Output the listing word for word, minus images.
::::
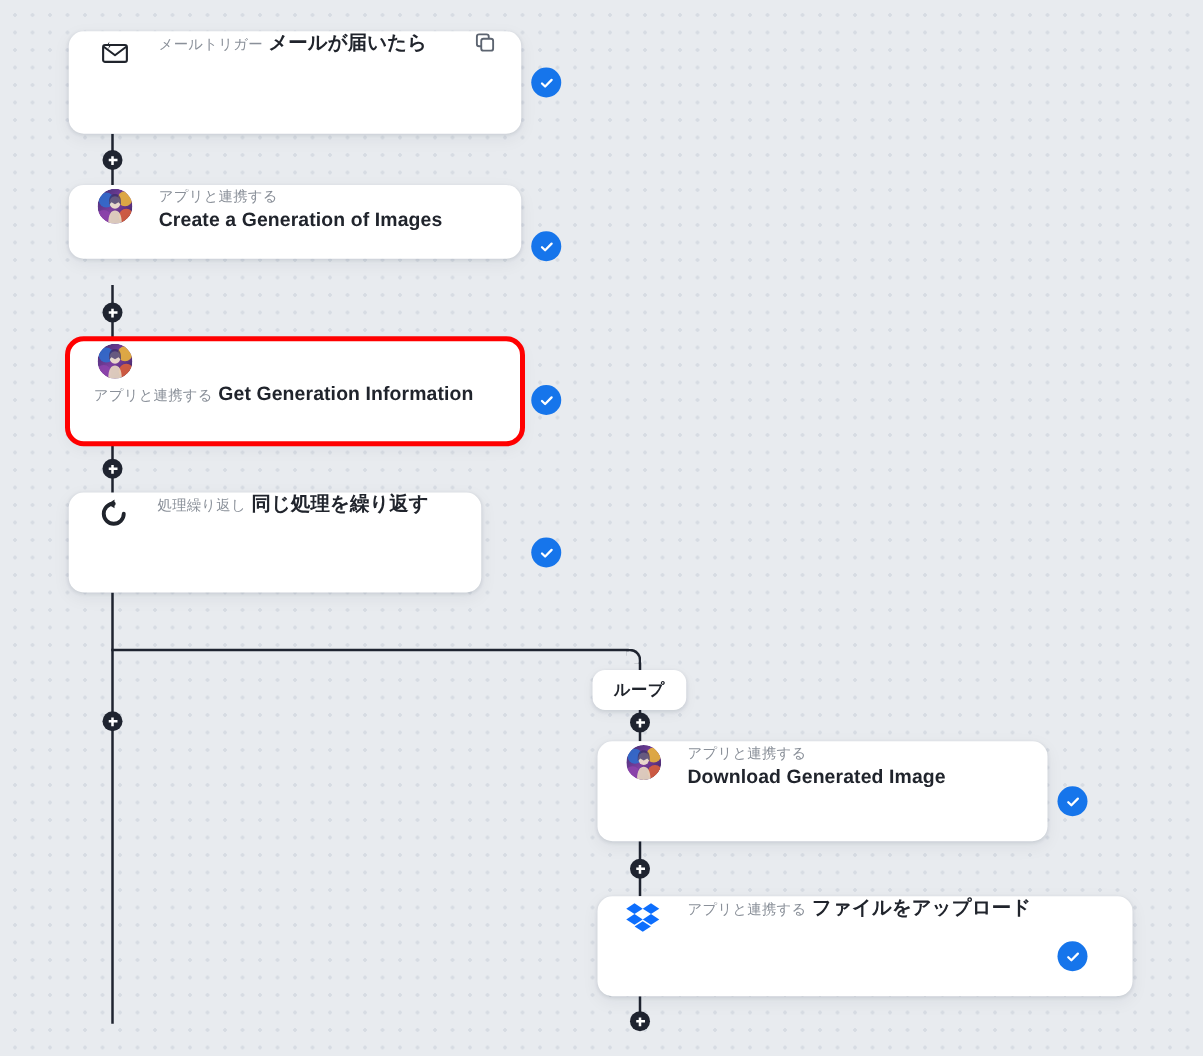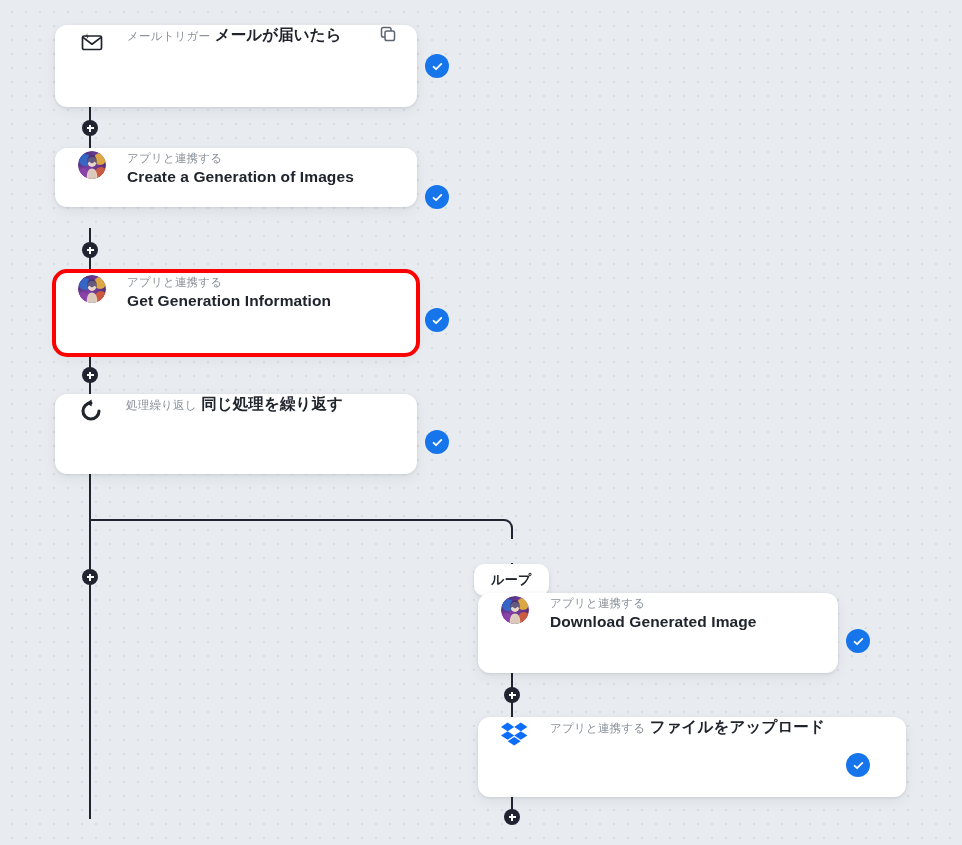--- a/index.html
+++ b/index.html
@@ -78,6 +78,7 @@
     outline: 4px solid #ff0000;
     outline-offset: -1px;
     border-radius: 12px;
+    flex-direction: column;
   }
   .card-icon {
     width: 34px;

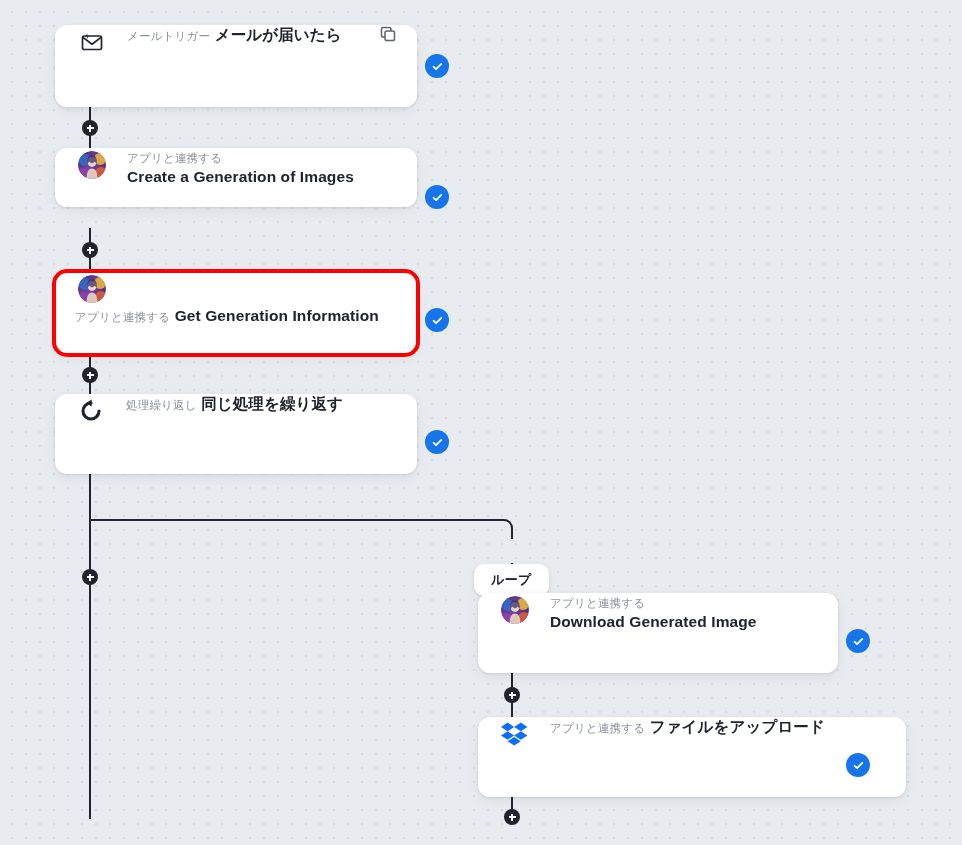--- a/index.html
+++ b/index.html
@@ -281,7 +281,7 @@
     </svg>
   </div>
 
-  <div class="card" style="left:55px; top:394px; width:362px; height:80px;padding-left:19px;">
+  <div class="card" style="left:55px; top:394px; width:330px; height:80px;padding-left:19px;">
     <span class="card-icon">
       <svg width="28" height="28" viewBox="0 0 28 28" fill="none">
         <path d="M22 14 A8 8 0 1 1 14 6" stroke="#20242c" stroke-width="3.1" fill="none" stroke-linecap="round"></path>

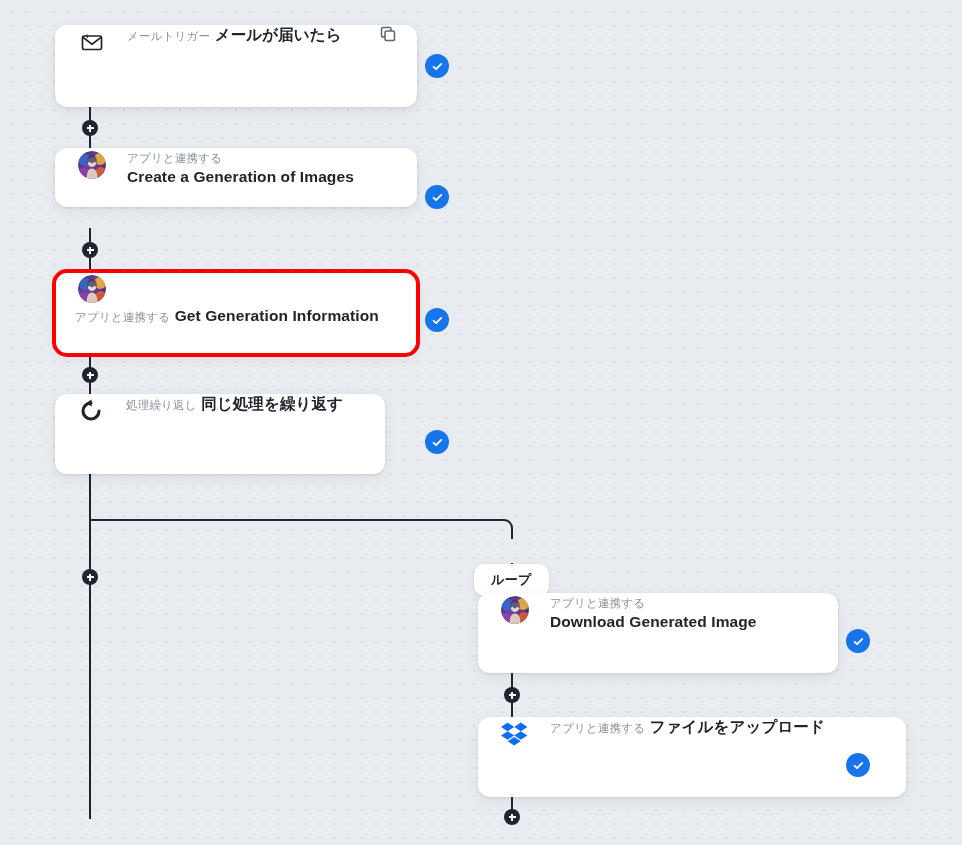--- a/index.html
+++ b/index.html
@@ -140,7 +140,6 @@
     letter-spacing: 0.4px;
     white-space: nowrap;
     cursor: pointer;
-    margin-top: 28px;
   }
::::
→ **Exercise output**
--- a/index.html
+++ b/index.html
@@ -78,6 +78,7 @@
     outline: 4px solid #ff0000;
     outline-offset: -1px;
     border-radius: 12px;
+    flex-direction: column;
   }
   .card-icon {
     width: 34px;

--- a/index.html
+++ b/index.html
@@ -281,7 +281,7 @@
     </svg>
   </div>
 
-  <div class="card" style="left:55px; top:394px; width:362px; height:80px;padding-left:19px;">
+  <div class="card" style="left:55px; top:394px; width:330px; height:80px;padding-left:19px;">
     <span class="card-icon">
       <svg width="28" height="28" viewBox="0 0 28 28" fill="none">
         <path d="M22 14 A8 8 0 1 1 14 6" stroke="#20242c" stroke-width="3.1" fill="none" stroke-linecap="round"></path>

--- a/index.html
+++ b/index.html
@@ -140,7 +140,6 @@
     letter-spacing: 0.4px;
     white-space: nowrap;
     cursor: pointer;
-    margin-top: 28px;
   }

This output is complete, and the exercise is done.